Requirement:
In the entries below, find the line with "[132,70,216,86] (OPTIONAL) -> (95, 37) none" and the line with "(397, 683) none"; give again those lines and every line between them, exactly.

Materials provided:
.....
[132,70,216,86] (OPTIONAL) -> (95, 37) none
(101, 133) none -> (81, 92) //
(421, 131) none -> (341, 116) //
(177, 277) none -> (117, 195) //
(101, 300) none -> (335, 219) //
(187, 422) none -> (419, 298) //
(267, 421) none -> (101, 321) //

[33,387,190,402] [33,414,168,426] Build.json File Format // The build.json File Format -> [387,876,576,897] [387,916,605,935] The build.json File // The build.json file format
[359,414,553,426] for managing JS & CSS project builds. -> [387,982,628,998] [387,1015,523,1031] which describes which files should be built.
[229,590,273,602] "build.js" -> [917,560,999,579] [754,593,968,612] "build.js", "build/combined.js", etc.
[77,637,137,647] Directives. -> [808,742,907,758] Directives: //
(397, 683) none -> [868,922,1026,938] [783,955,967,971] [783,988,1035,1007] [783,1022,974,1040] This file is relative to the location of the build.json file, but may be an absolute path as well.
.....
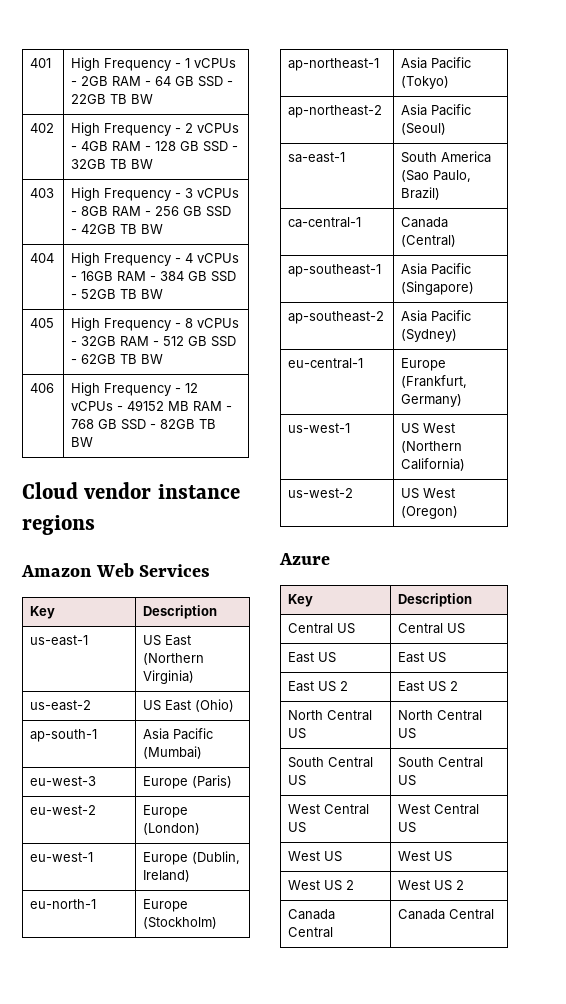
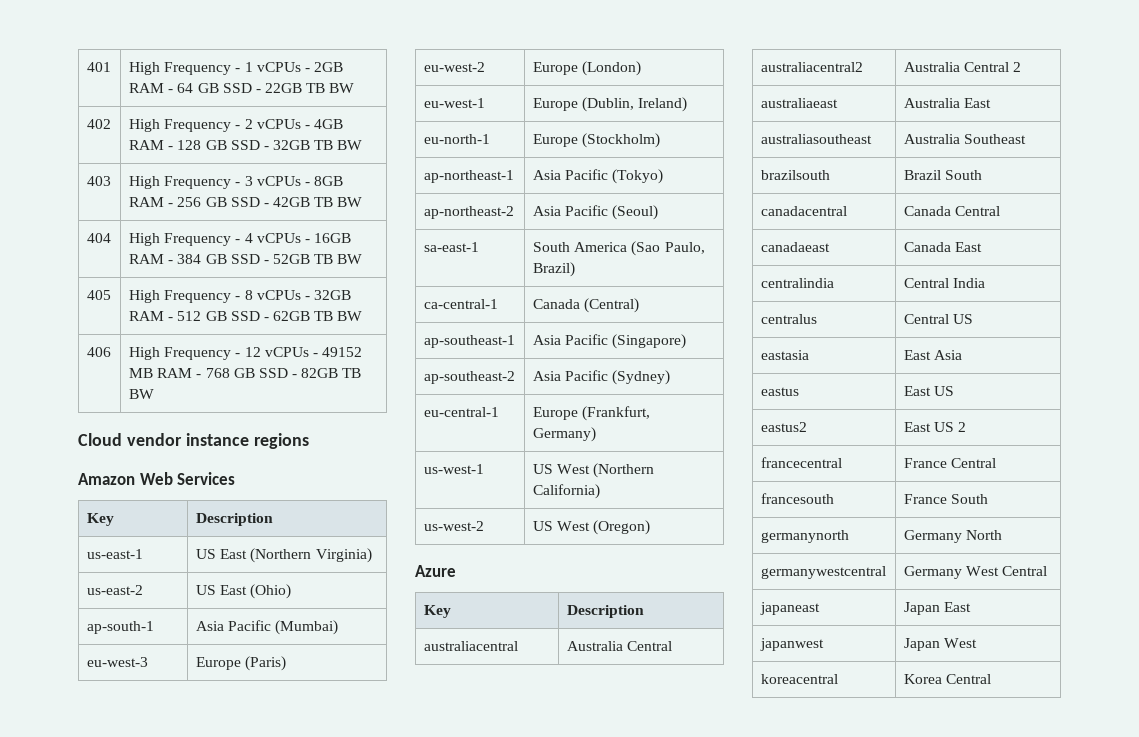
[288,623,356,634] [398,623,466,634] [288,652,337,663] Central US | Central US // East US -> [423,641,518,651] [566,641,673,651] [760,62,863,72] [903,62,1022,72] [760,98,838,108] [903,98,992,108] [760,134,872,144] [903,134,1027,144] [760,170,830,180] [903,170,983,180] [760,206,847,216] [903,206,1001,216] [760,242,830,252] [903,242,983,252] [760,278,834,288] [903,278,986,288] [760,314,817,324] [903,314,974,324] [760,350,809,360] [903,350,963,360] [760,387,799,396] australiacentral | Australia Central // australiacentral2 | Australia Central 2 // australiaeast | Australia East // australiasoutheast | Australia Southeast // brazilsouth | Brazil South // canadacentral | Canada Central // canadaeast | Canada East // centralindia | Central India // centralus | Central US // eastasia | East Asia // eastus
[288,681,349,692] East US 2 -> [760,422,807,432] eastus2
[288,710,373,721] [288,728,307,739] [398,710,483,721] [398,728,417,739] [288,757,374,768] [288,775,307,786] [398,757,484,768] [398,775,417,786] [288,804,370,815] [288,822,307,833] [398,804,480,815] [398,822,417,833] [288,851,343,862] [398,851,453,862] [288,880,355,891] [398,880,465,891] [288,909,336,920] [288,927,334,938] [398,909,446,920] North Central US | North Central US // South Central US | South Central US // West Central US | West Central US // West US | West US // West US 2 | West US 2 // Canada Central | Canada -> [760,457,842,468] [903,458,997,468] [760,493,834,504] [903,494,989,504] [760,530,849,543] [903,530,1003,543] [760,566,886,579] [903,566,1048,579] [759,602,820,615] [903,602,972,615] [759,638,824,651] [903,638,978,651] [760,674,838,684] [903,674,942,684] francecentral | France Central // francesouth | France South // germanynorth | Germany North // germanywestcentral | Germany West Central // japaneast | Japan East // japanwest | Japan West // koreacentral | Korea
.....
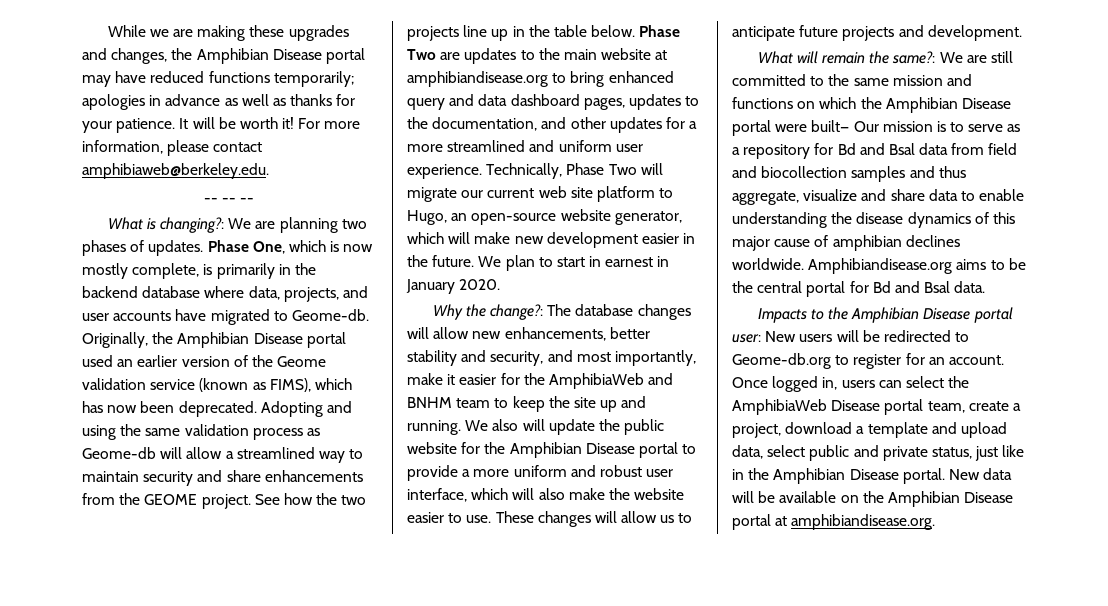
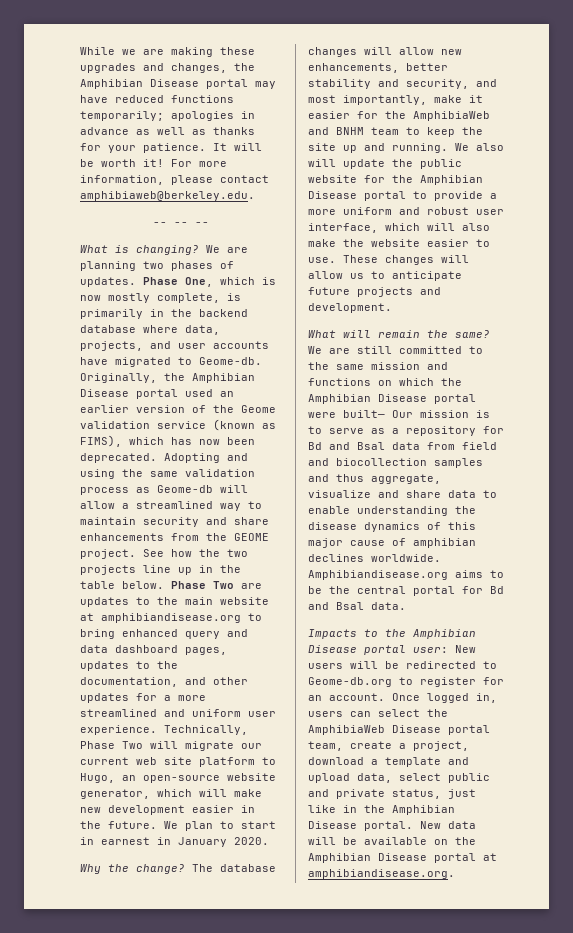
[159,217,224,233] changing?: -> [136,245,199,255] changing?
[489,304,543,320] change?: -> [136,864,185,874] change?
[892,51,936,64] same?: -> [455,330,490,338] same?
.....
Answer for the task:
[132,70,216,86] (OPTIONAL) -> (95, 37) none
(101, 133) none -> (81, 92) //
(421, 131) none -> (341, 116) //
(177, 277) none -> (117, 195) //
(101, 300) none -> (335, 219) //
(187, 422) none -> (419, 298) //
(267, 421) none -> (101, 321) //

[33,387,190,402] [33,414,168,426] Build.json File Format // The build.json File Format -> [387,876,576,897] [387,916,605,935] The build.json File // The build.json file format
[359,414,553,426] for managing JS & CSS project builds. -> [387,982,628,998] [387,1015,523,1031] which describes which files should be built.
[229,590,273,602] "build.js" -> [917,560,999,579] [754,593,968,612] "build.js", "build/combined.js", etc.
[77,637,137,647] Directives. -> [808,742,907,758] Directives: //
(397, 683) none -> [868,922,1026,938] [783,955,967,971] [783,988,1035,1007] [783,1022,974,1040] This file is relative to the location of the build.json file, but may be an absolute path as well.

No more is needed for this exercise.